# First shot at Salmon



## wes w (Jan 19, 2013)

I bought what some call "cat food" the other day.

I live in the middle of now where in the NC mountains.  Its the best I could get.

I cured with salt and dark brown sugar hour and a half.

Dried for 2 hours under a fan.

To me it had a little salty taste but was very moist and had outstanding smoke  flavor













IMG_0174.JPG



__ wes w
__ Jan 19, 2013






Best "Cat Food"  I could buy













IMG_0180.JPG



__ wes w
__ Jan 19, 2013
__ 1






Finished product.


----------



## handymanstan (Jan 19, 2013)

So does the cat like it???    Looks good I want to do salmon so bad.

Stan


----------



## smokeusum (Jan 19, 2013)

Hey Wes! I'm in Charlotte, I feel ya on the salmon available to us! Living in a more urban area with tons of northern transplants, I am able to get pacific salmon at local grocers... Also lucky that I can get my "pie" from up in the Valley on a regular basis (helps to be a very serious trail rider with awesome contacts!)

Here's my very first attempt at something anything three weeks ago! It was awesome! 













image.jpg



__ smokeusum
__ Jan 19, 2013


----------



## wes w (Jan 19, 2013)

I don't know one salmon from another.   This was the best I could get up here.  

Stan, the cat loved it!  I have family in Michigan over near lake Michigan   They say there are salmon about 4 miles out.   Are they worth the trip up to catch a cooler full?   I could pay for my trip up for what it cost to buy them.  Any thoughts?

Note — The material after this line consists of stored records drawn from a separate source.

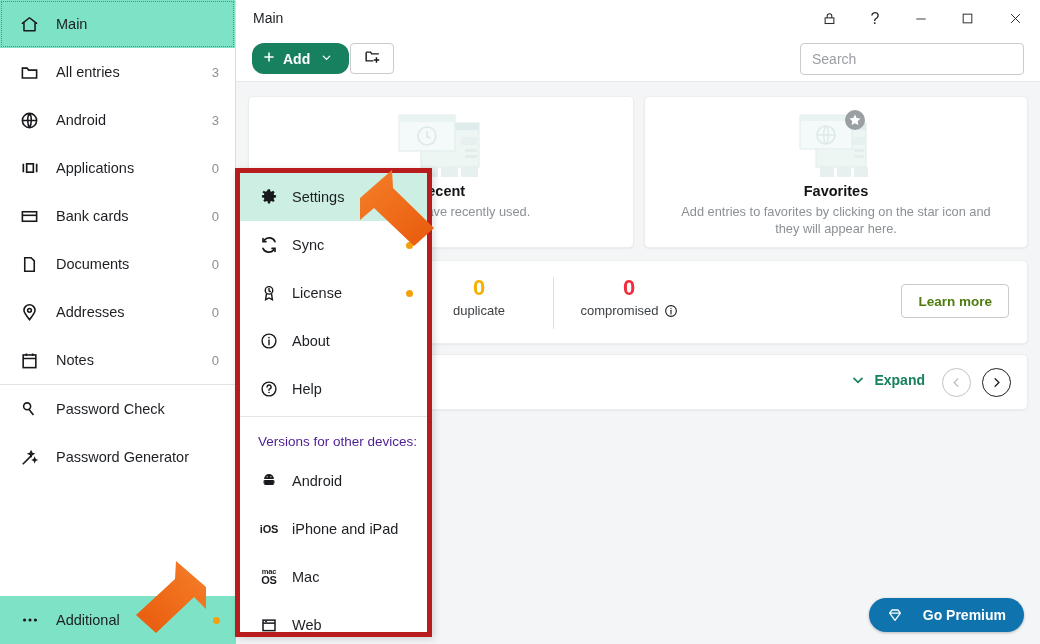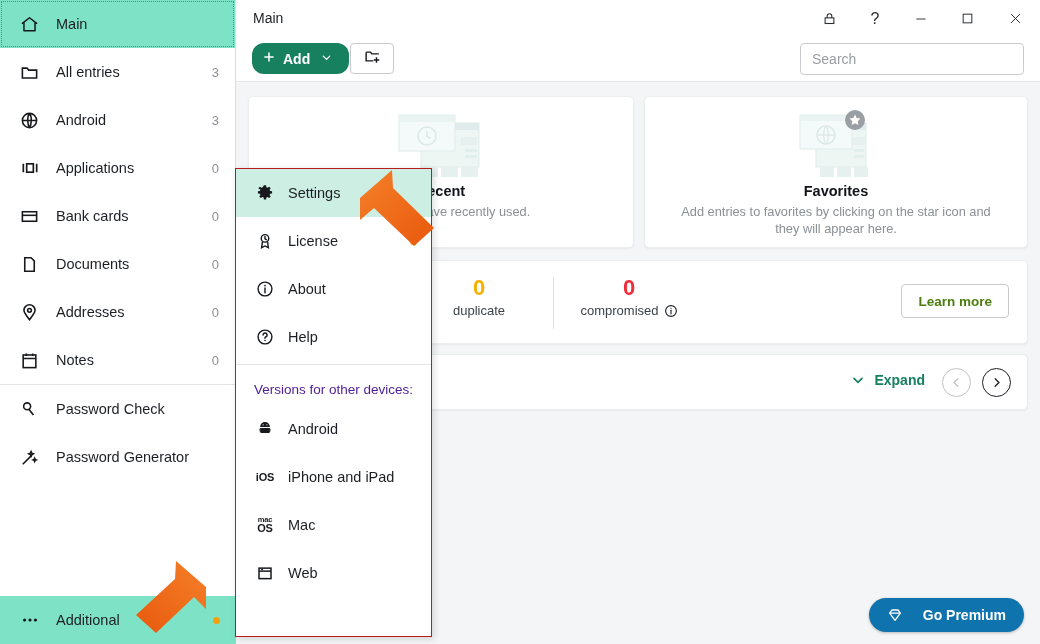--- a/index.html
+++ b/index.html
@@ -214,7 +214,7 @@
     position: absolute; left: 235px; top: 168px;
     width: 197px; height: 469px;
     background: #ffffff;
-    border: 1px solid #b91c1c;
+    border: 5px solid #b91c1c;
     box-shadow: 2px 2px 7px rgba(0,0,0,0.14);
     z-index: 40;
   }

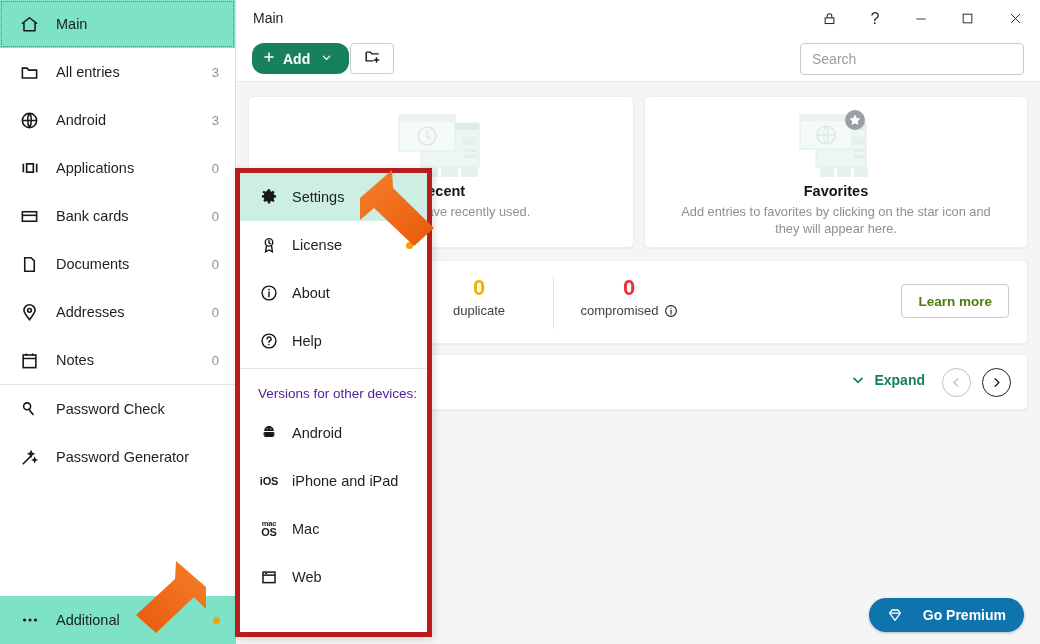--- a/index.html
+++ b/index.html
@@ -561,6 +561,18 @@
       <span class="mi-lbl">Settings</span>
     </div>
 
+    <div class="menu-item">
+      <span class="mi-ico">
+        <svg width="18" height="18" viewBox="0 0 24 24" fill="none" stroke="currentColor" stroke-width="2.2" stroke-linecap="round">
+            <path d="M20 7.5a8.5 8.5 0 0 0-14.3-2"></path>
+            <path d="M4 16.5a8.5 8.5 0 0 0 14.3 2"></path>
+            <path d="M4 3.5v4h4"></path>
+            <path d="M20 20.5v-4h-4"></path>
+          </svg>
+      </span>
+      <span class="mi-lbl">Sync</span>
+      <span class="mi-dot"></span>
+    </div>
 
     <div class="menu-item">
       <span class="mi-ico">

Smoke, your salmon looks awesome!   We won't talk about transplants up here.  We get them from all over.   There running the wildlife out of the mountains and they won't let you hunt then bitch about them eating all there flowers.  :-)    Bears are starting to move down into the valleys the past couple years.   I keep waiting on my rug to walk across my yard  :-)  If your ever up this way, let me know.  I've always got beer on ice. or snow or whatever gets it cold.  :-)


----------



## linguica (Jan 19, 2013)

East coast farm raised salmon is a fully acceptable alternative to wild salmon. It may not have the red color or stronger flavor of King salmon but is far from being "cat food". If you want cat food try eating wild Chum salmon, grayish and mushy. Also wild fresh salmon in the markets are having a large problem with worms in the fish. The worms can only be killed by freezing to -20 deg F which is not possible at home or cooking to 160 deg F, which rules out making gravlox or cold smoked gravlox. I realize that feeding farm raised fish pellets made with shrimp shells is a questionable practice, but farm raised salmon is a good quality product, especially for those of us that want to make cured and cold smoked preparations.  IMHO.......


----------



## wes w (Jan 19, 2013)

I took that quote form another topic.

Never heard of worms in fish.  That doesn't sound good at all.


----------



## smokeusum (Jan 19, 2013)

Ewwwww


----------



## linguica (Jan 19, 2013)

Wes W said:


> I took that quote form another topic.  It kinda pissed me off that someone would put down another mans only source of salmon.
> 
> Never heard of worms in fish.  That doesn't sound good at all.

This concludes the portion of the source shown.